Record set:
*** Block opens ***

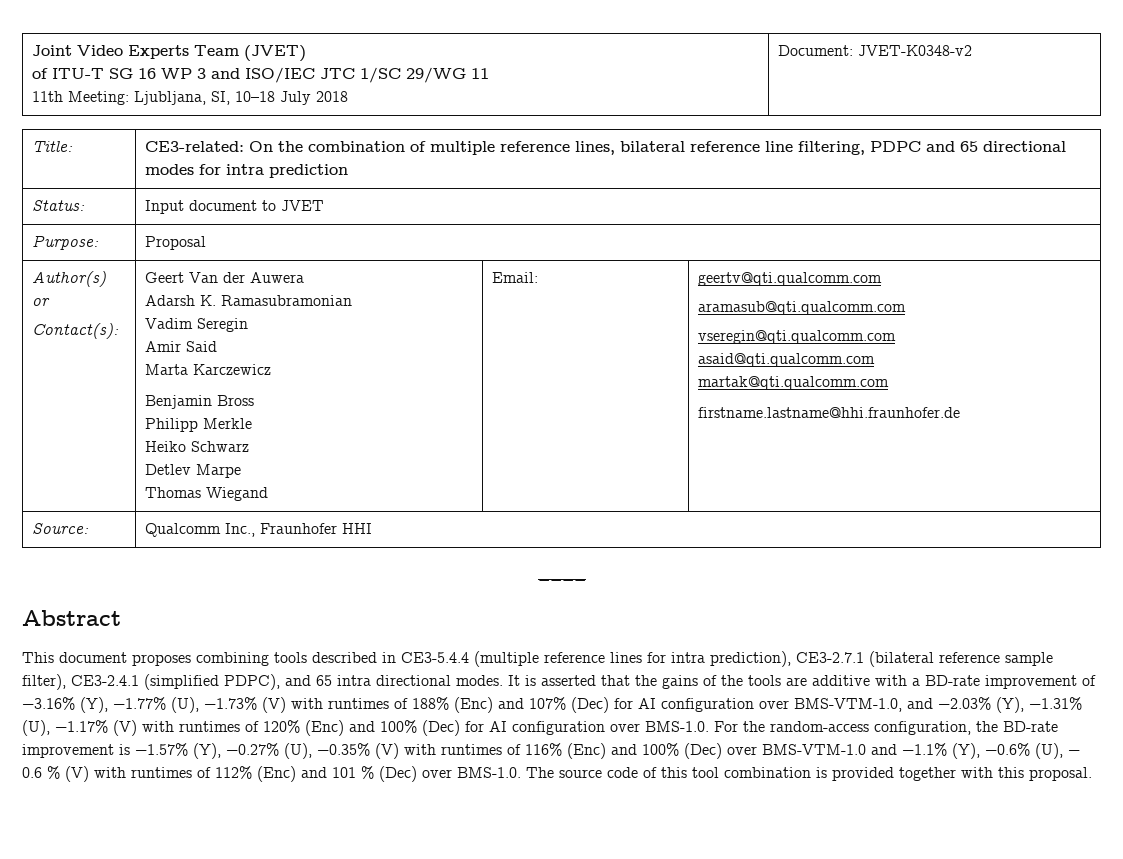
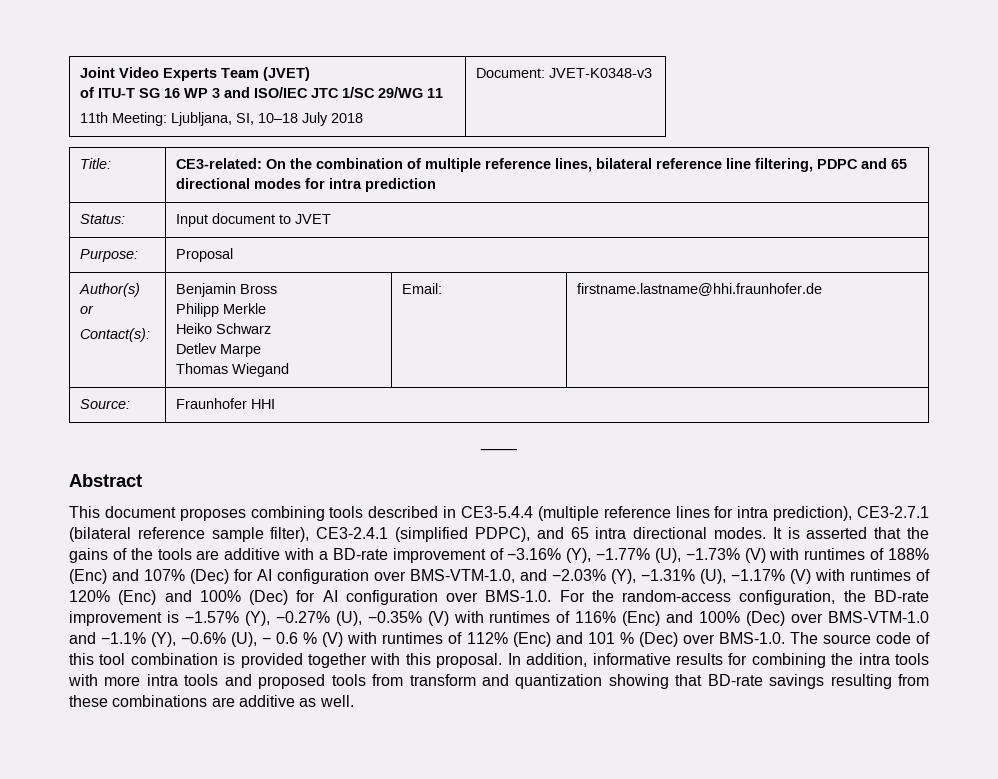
  Joint Video Experts Team (JVET)
  of ITU-T SG 16 WP 3 and ISO/IEC JTC 1/SC 29/WG 11
- 11th Meeting: Ljubljana, SI, 10–18 July 2018 | Document: JVET-K0348-v2
+ 11th Meeting: Ljubljana, SI, 10–18 July 2018 | Document: JVET-K0348-v3
  Author(s) or
- Contact(s): | Geert Van der Auwera
- Adarsh K. Ramasubramonian
- Vadim Seregin
- Amir Said
- Marta Karczewicz
- Benjamin Bross
+ Contact(s): | Benjamin Bross
  Philipp Merkle
  Heiko Schwarz
  Detlev Marpe
- Thomas Wiegand | Email: | geertv@qti.qualcomm.com
- aramasub@qti.qualcomm.com
- vseregin@qti.qualcomm.com
- asaid@qti.qualcomm.com
- martak@qti.qualcomm.com
- firstname.lastname@hhi.fraunhofer.de
+ Thomas Wiegand | Email: | firstname.lastname@hhi.fraunhofer.de
- Source: | Qualcomm Inc., Fraunhofer HHI
+ Source: | Fraunhofer HHI
+ In addition, informative results for combining the intra tools with more intra tools and proposed tools from transform and quantization showing that BD-rate savings resulting from these combinations are additive as well.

*** Block closes ***

Task: All that should be written out is the stretch of lines above between the one holding "- Benjamin Bross" and the one holding "- firstname.lastname@hhi.fraunhofer.de", inclusive, exactly as given.

Reply:
- Benjamin Bross
+ Contact(s): | Benjamin Bross
  Philipp Merkle
  Heiko Schwarz
  Detlev Marpe
- Thomas Wiegand | Email: | geertv@qti.qualcomm.com
- aramasub@qti.qualcomm.com
- vseregin@qti.qualcomm.com
- asaid@qti.qualcomm.com
- martak@qti.qualcomm.com
- firstname.lastname@hhi.fraunhofer.de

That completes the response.